The U.S. Forest Service is waiting for a court decision on a lawsuit to decide whether to proceed with construction of a 4.5-mile trail between Stanley and Redfish Lake.
In the planning phase since 2013, the trail project was approved in June 2017 by Sawtooth National Recreation Area Ranger Kirk Flannigan. The $1.4 million trail would be open to nonmotorized traffic in the summer and snow machines in the winter, and would serve a safety function by taking travelers off the narrow shoulder of state Highway 75 south of Stanley. The plan calls for a 6.5-foot-wide path composed of compacted gravel and natural surfaces. It would comply with Forest Service guidelines for accessibility by handicapped people. In an interview, Flannigan said the trail is at “a different development scale” than typical national forest trails are.
As planned, the trail would cross over about a mile and a half of the 1,781-acre Sawtooth Mountain Ranch, which is adjacent to the southern end of Stanley.

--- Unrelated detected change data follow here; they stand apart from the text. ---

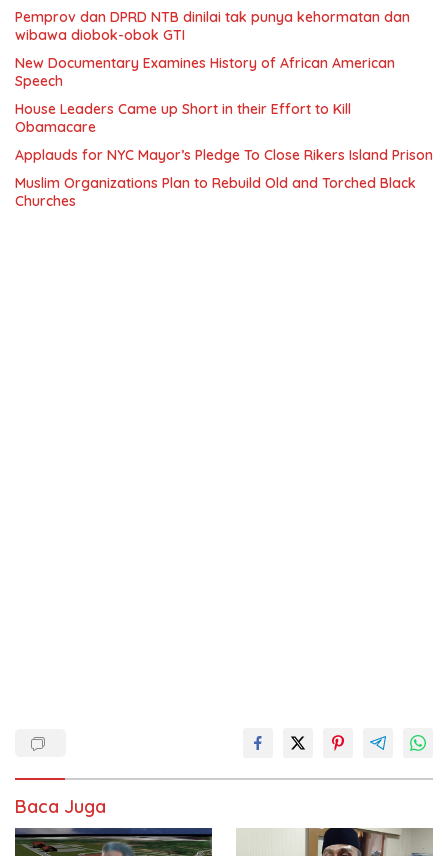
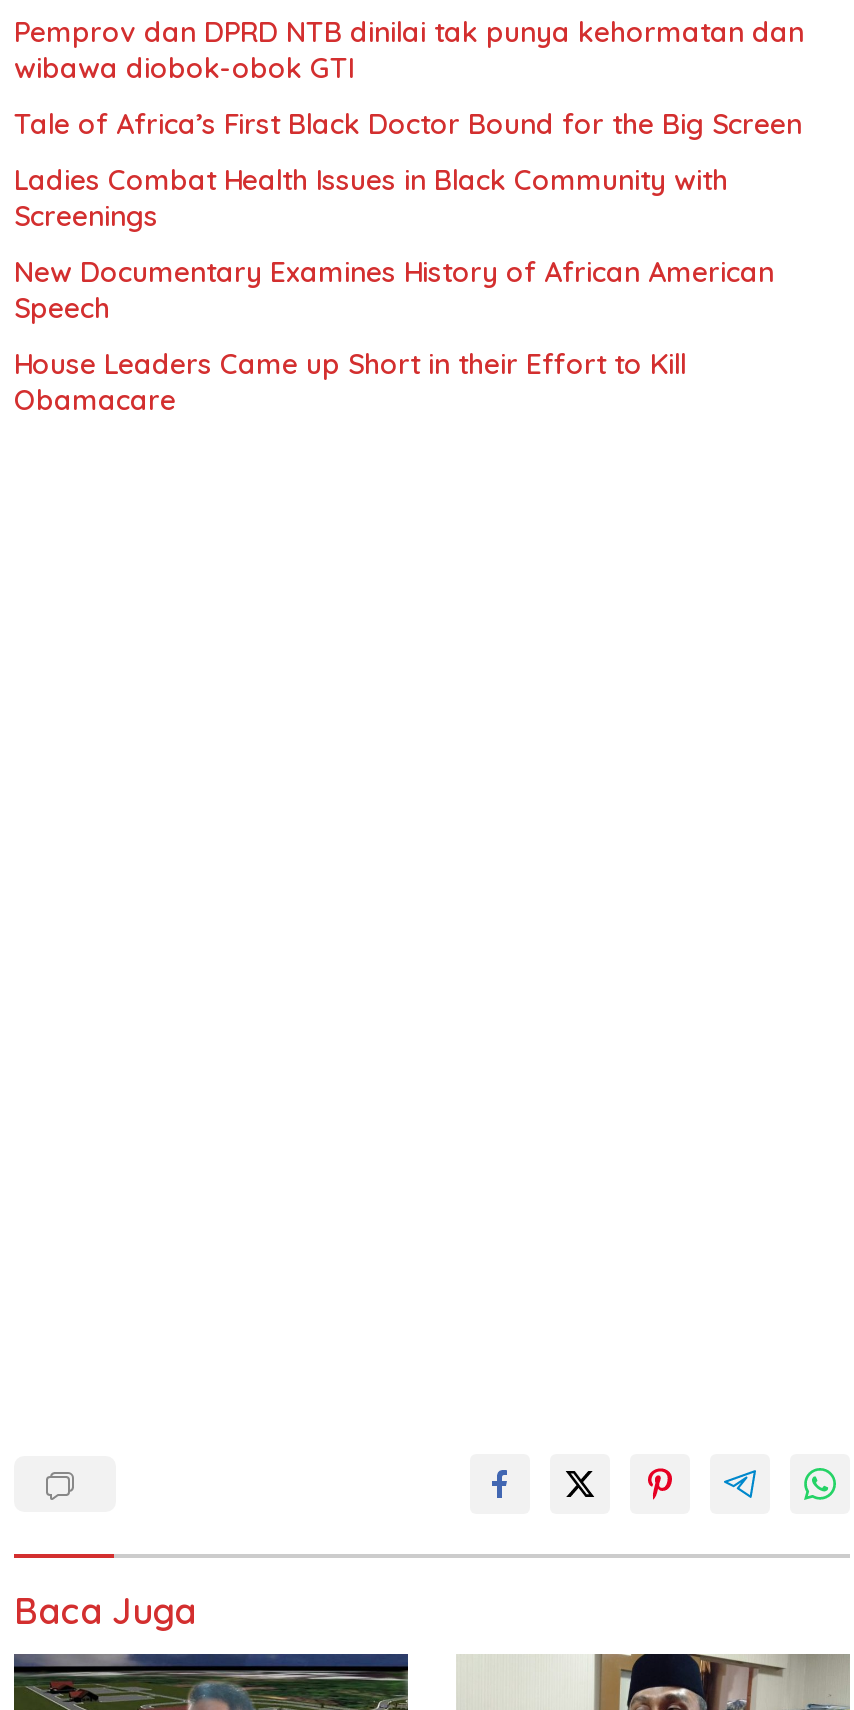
+ Tale of Africa’s First Black Doctor Bound for the Big Screen
+ Ladies Combat Health Issues in Black Community with
+ Screenings

moved down: New Documentary Examines History of African American | Speech | House Leaders Came up Short in their Effort to Kill | Obamacare

- Applauds for NYC Mayor’s Pledge To Close Rikers Island Prison
- Muslim Organizations Plan to Rebuild Old and Torched Black
- Churches
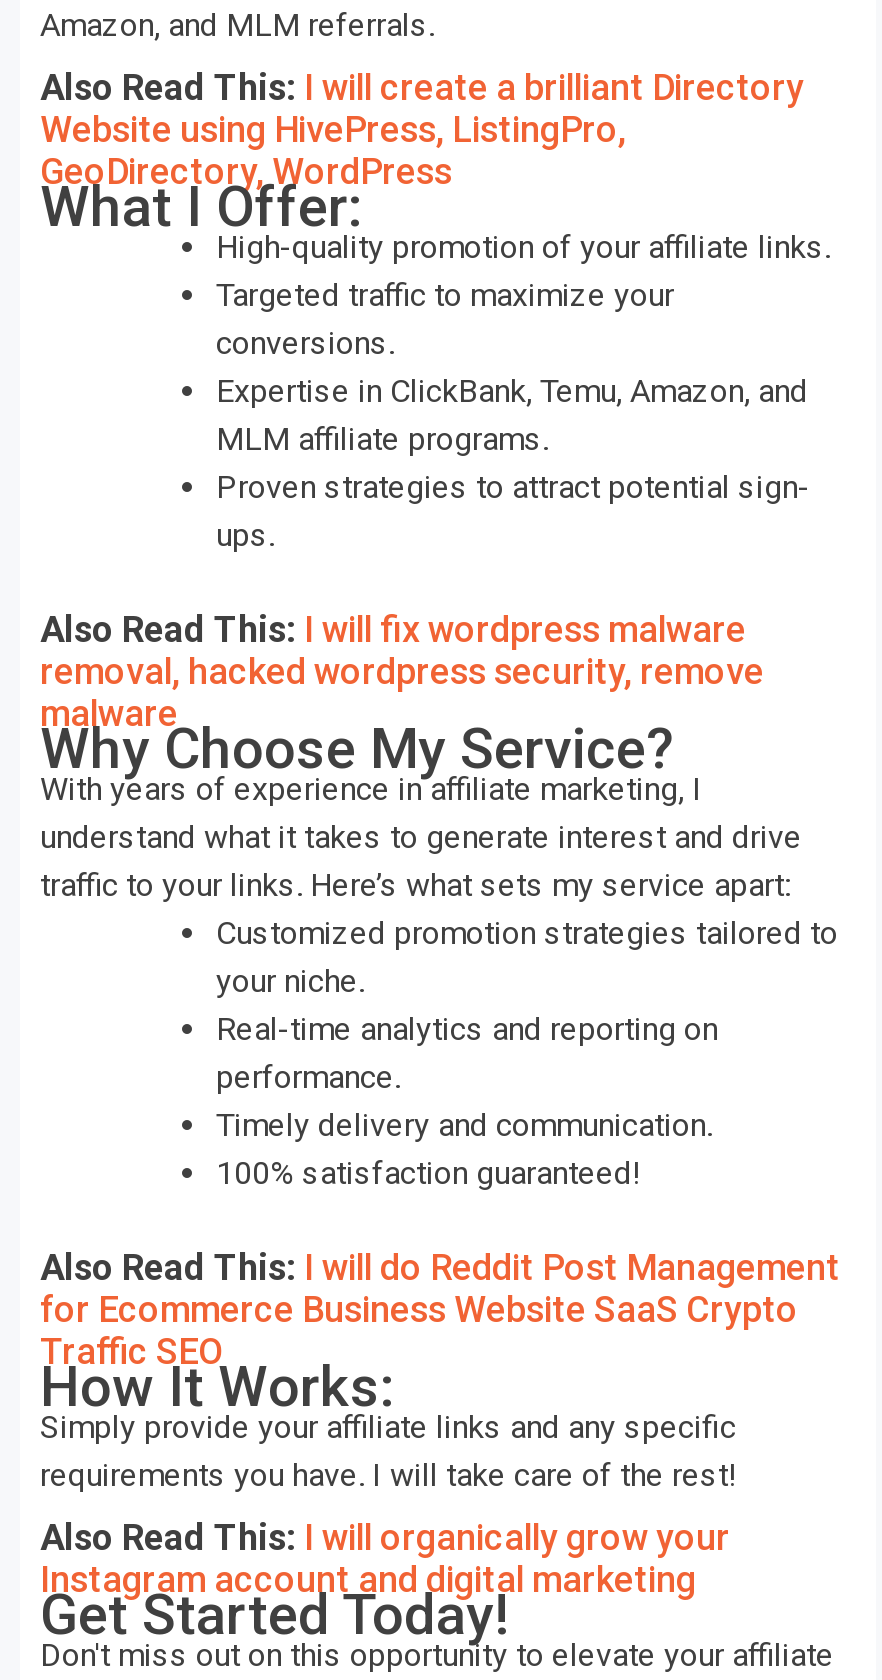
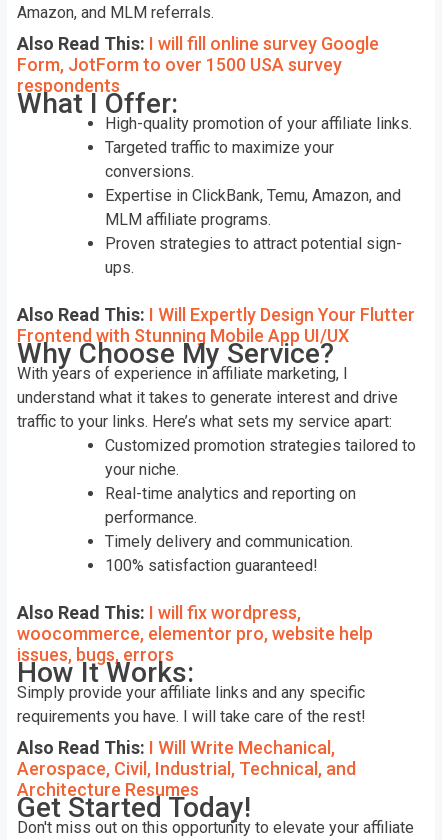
- Also Read This: I will create a brilliant Directory
- Website using HivePress, ListingPro,
- GeoDirectory, WordPress
+ Also Read This: I will fill online survey Google
+ Form, JotForm to over 1500 USA survey
+ respondents

- Also Read This: I will fix wordpress malware
- removal, hacked wordpress security, remove
- malware
+ Also Read This: I Will Expertly Design Your Flutter
+ Frontend with Stunning Mobile App UI/UX

moved up: Why Choose My Service? | With years of experience in affiliate marketing, I | understand what it takes to generate interest and drive | ... | Timely delivery and communication. | 100% satisfaction guaranteed!

- Also Read This: I will do Reddit Post Management
- for Ecommerce Business Website SaaS Crypto
- Traffic SEO
+ Also Read This: I will fix wordpress,
+ woocommerce, elementor pro, website help
+ issues, bugs, errors

moved up: How It Works: | Simply provide your affiliate links and any specific | requirements you have. I will take care of the rest!

- Also Read This: I will organically grow your
- Instagram account and digital marketing
+ Also Read This: I Will Write Mechanical,
+ Aerospace, Civil, Industrial, Technical, and
+ Architecture Resumes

Ranch owner David Boren and his wife, Lynn Arnone, residents of Boise, filed a lawsuit in U.S. District Court in Boise on April 9 seeking to have the project decision voided. The suit acknowledges that the U.S. Forest Service holds the right to build a trail under a conservation easement granted by a previous owner in 2005. However, the plaintiffs claim that the proposed trail deviates from the location granted in the easement. They also object to the size and extent of development of the trail, claiming it is inconsistent with the type of primitive trail common on the SNRA.
The complaint states that in a letter to the plaintiffs dated April 9, Flannigan apologized that any “general illustration” of the trail in the decision memo “has caused confusion” and said the trail “will be developed completely within the easement” across the property.
The suit seeks an injunction against construction of the trail. A hearing on that motion is scheduled for June 3.
In a brief filed May 24, the Idaho Conservation League requested that the court accept a declaration by Public Lands Director John Robison in support of the trail project.
“The trail will allow people of all abilities to experience the SNRA values in ways that they are not likely otherwise able to,” Robison stated in his declaration.
Flannigan said a crew started work this week on a section of the trail at the Alpine Way trailhead just south of the Stanley Ranger Station, where a quarter-mile portion of a road is being decommissioned.
“We were going to do that anyway,” he said. “We’ll have the hearing and then we’ll wait for a court decision. Hopefully, that will come toward the middle of June and we’ll go from there.”